O sail with me to a southern sea,
To where an isle is fair and warm,
And the sea around it bright and calm:
O Merle, will you come with me?
But for the nasty pistols, miss,
I have one ready to shoot me dead!
For already my heart is heavy as lead
Unless you favour my wish!
[Footnote: These verses were really composed by a little boy.]
It's rather silly but it's the best I can rite. M C.
In the privacy of the parlour Merle had a good laugh with Mavis over what they termed her first love-letter.

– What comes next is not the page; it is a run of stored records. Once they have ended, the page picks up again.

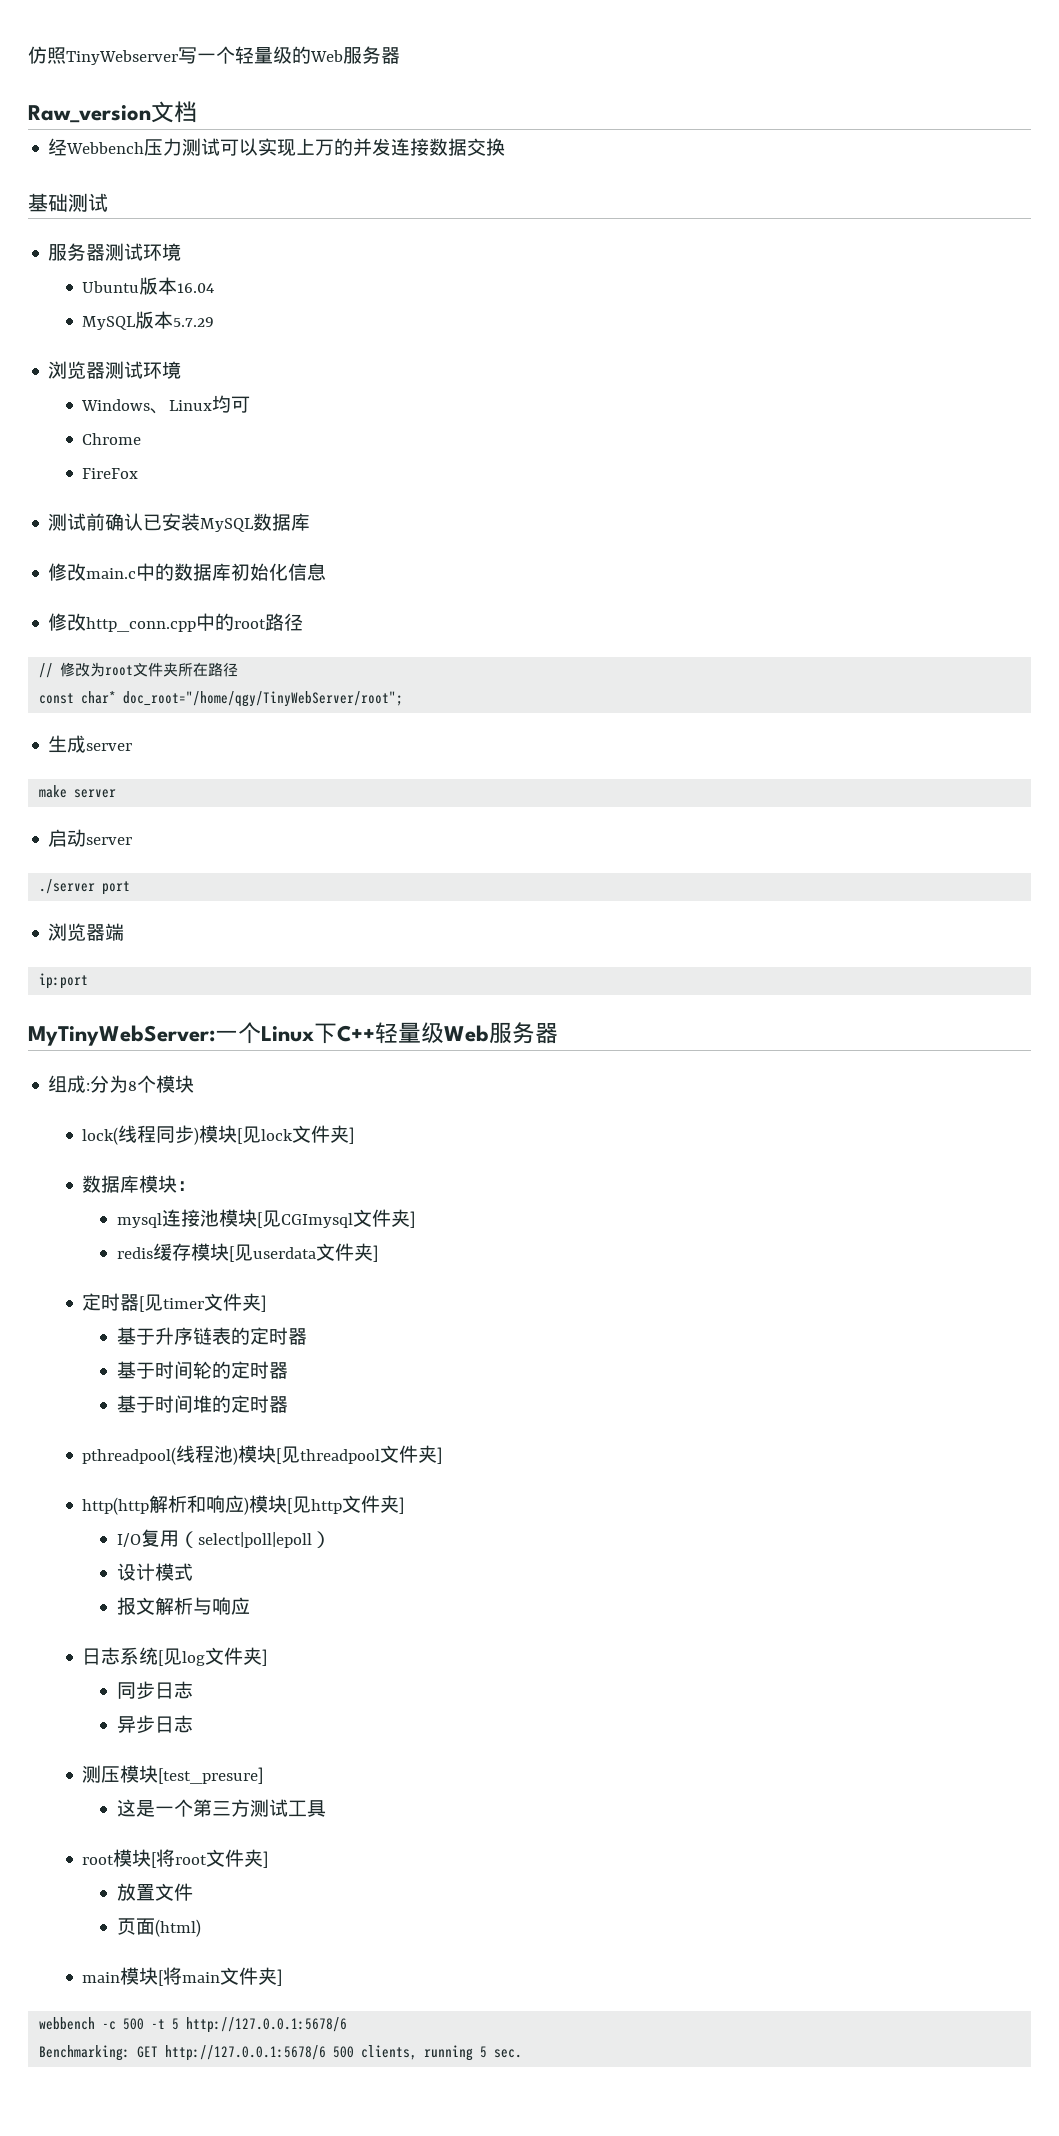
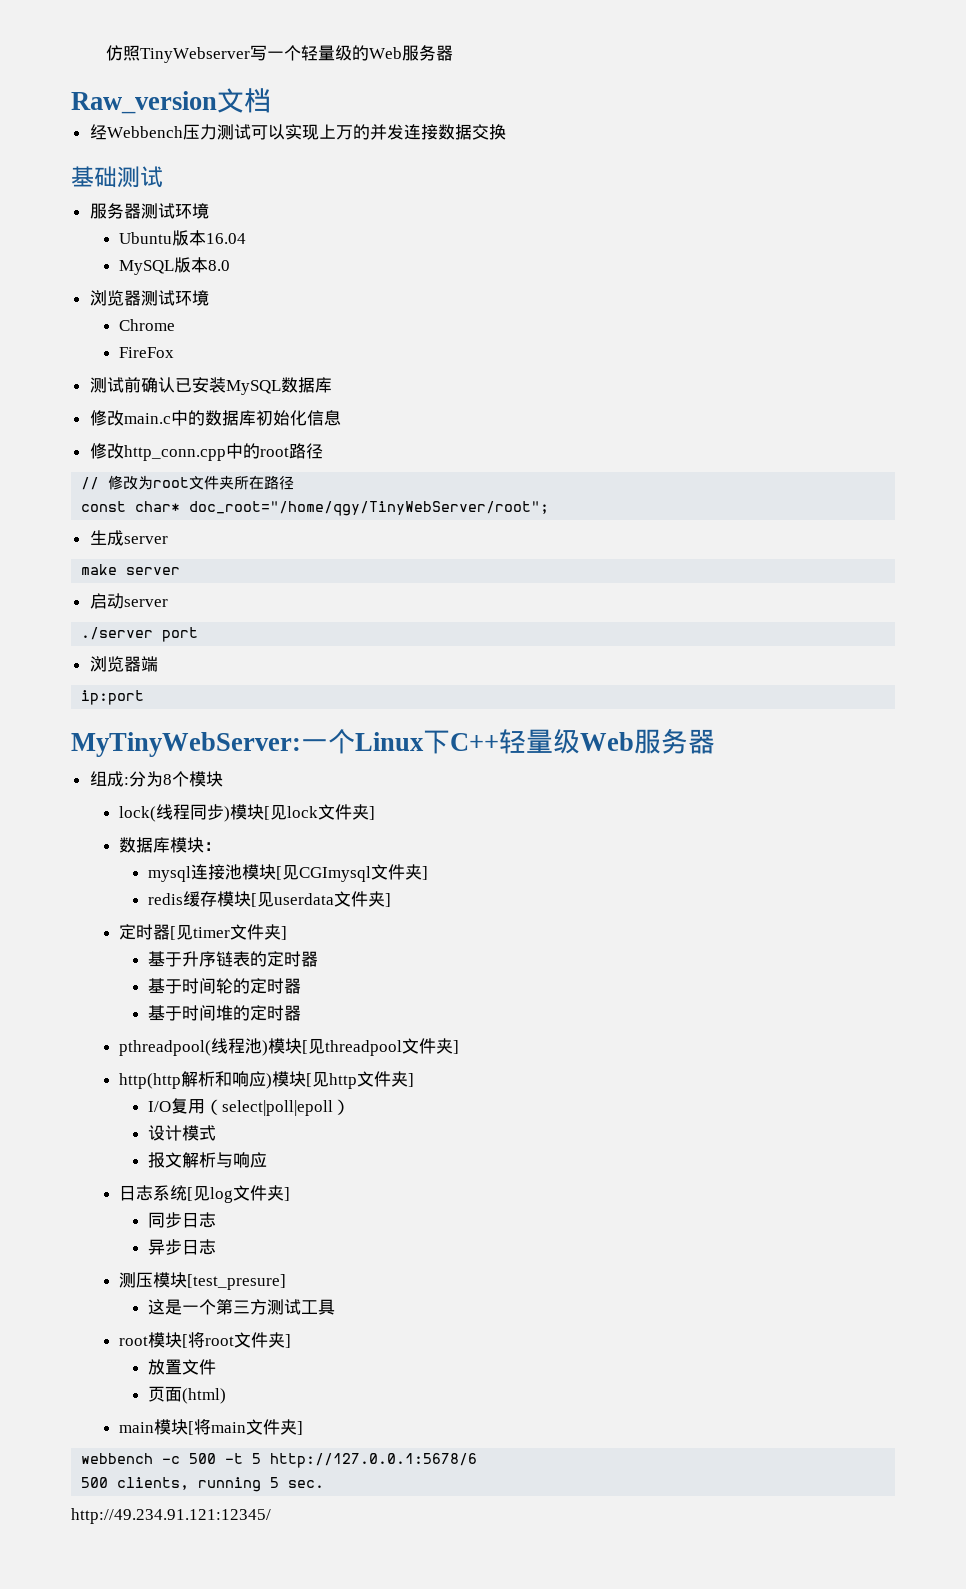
- MySQL版本5.7.29
+ MySQL版本8.0
- Windows、Linux均可
- Benchmarking: GET http://127.0.0.1:5678/6 500 clients, running 5 sec.
+ 500 clients, running 5 sec.
+ http://49.234.91.121:12345/

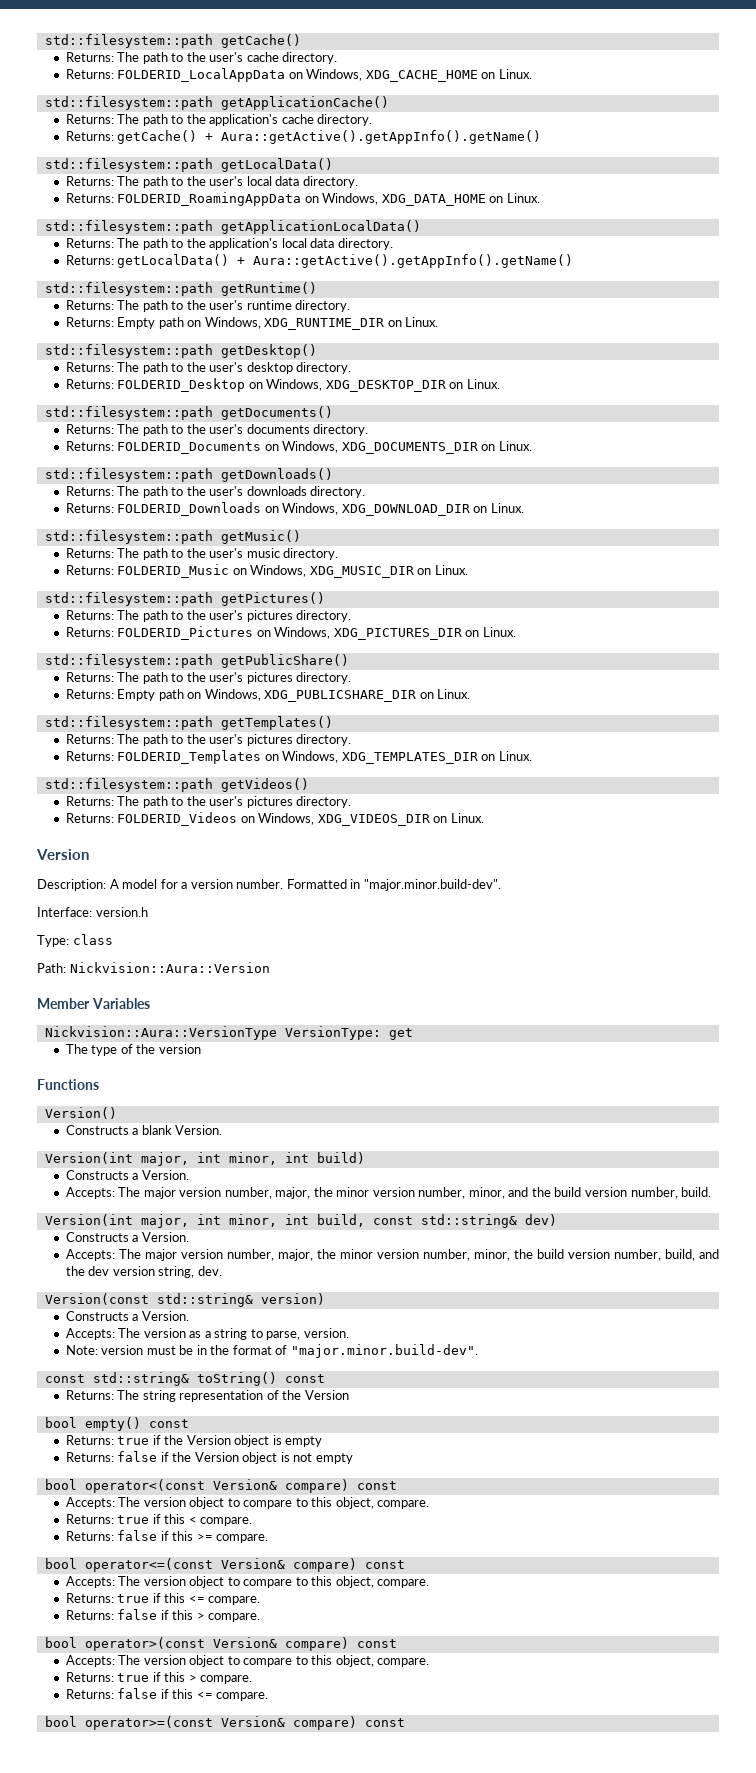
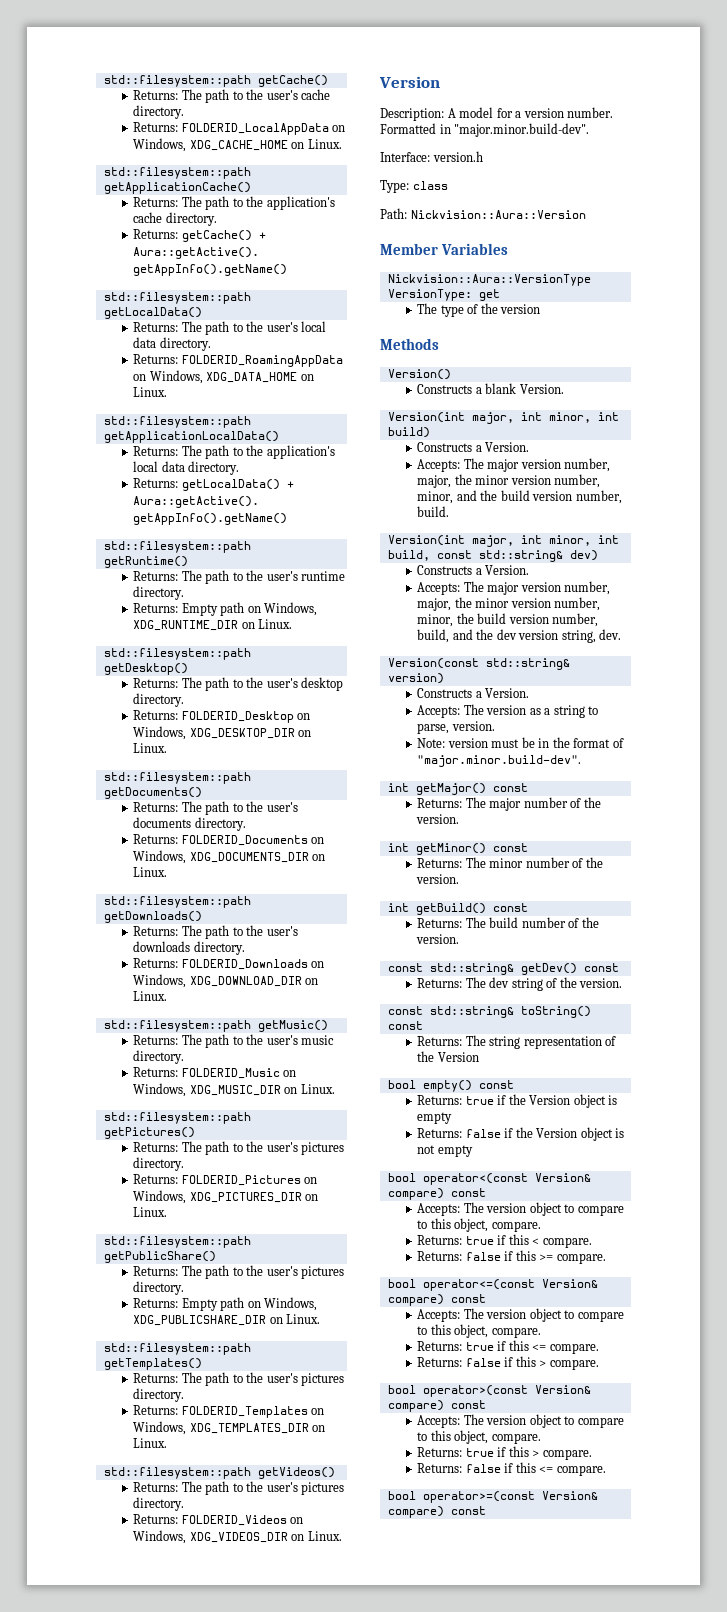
- Functions
+ Methods
+ int getMajor() const
+ Returns: The major number of the version.
+ int getMinor() const
+ Returns: The minor number of the version.
+ int getBuild() const
+ Returns: The build number of the version.
+ const std::string& getDev() const
+ Returns: The dev string of the version.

"'Oh, for the wings of a dove!'" quoted Merle. "It's so Biblical, isn't it? He's a dear, all the same! I love him better even than Constable. He's such a bright little chap. Don't tell Clive, or he'd tease Madox to death about this. It must be an absolute secret. I can just picture the child sitting writing it with his sticky little fingers!"
"You mustn't let him know about 'Sweet William,' or there'll be a free fight!" laughed Mavis.
William was Mrs. Treasure's little boy, and also an ardent admirer of Merle, who gave him chocolates when she met him in the garden or the stackyard. In spite of his mother's injunctions to 'Behave and not trouble the visitors,' he would hang about the passages to present Merle with handfuls of ferns and flowers grabbed at random from the hedgerows and of no botanical value whatever; or sometimes the parlour window would be cautiously opened from the outside, a pair of bright eyes would appear, and a small grubby hand would push in a bird's egg or some other country trophy as an offering. It was William who told Merle about the 'headless horseman,' a phantom rider who was reported to gallop down the road after dusk, and whom Chagmouth mothers found useful as a bogey to frighten their children with.
"He'll get you if you're out when it's dark!" said William, with round awed eyes.
"What would he do with you if he did?" asked Merle.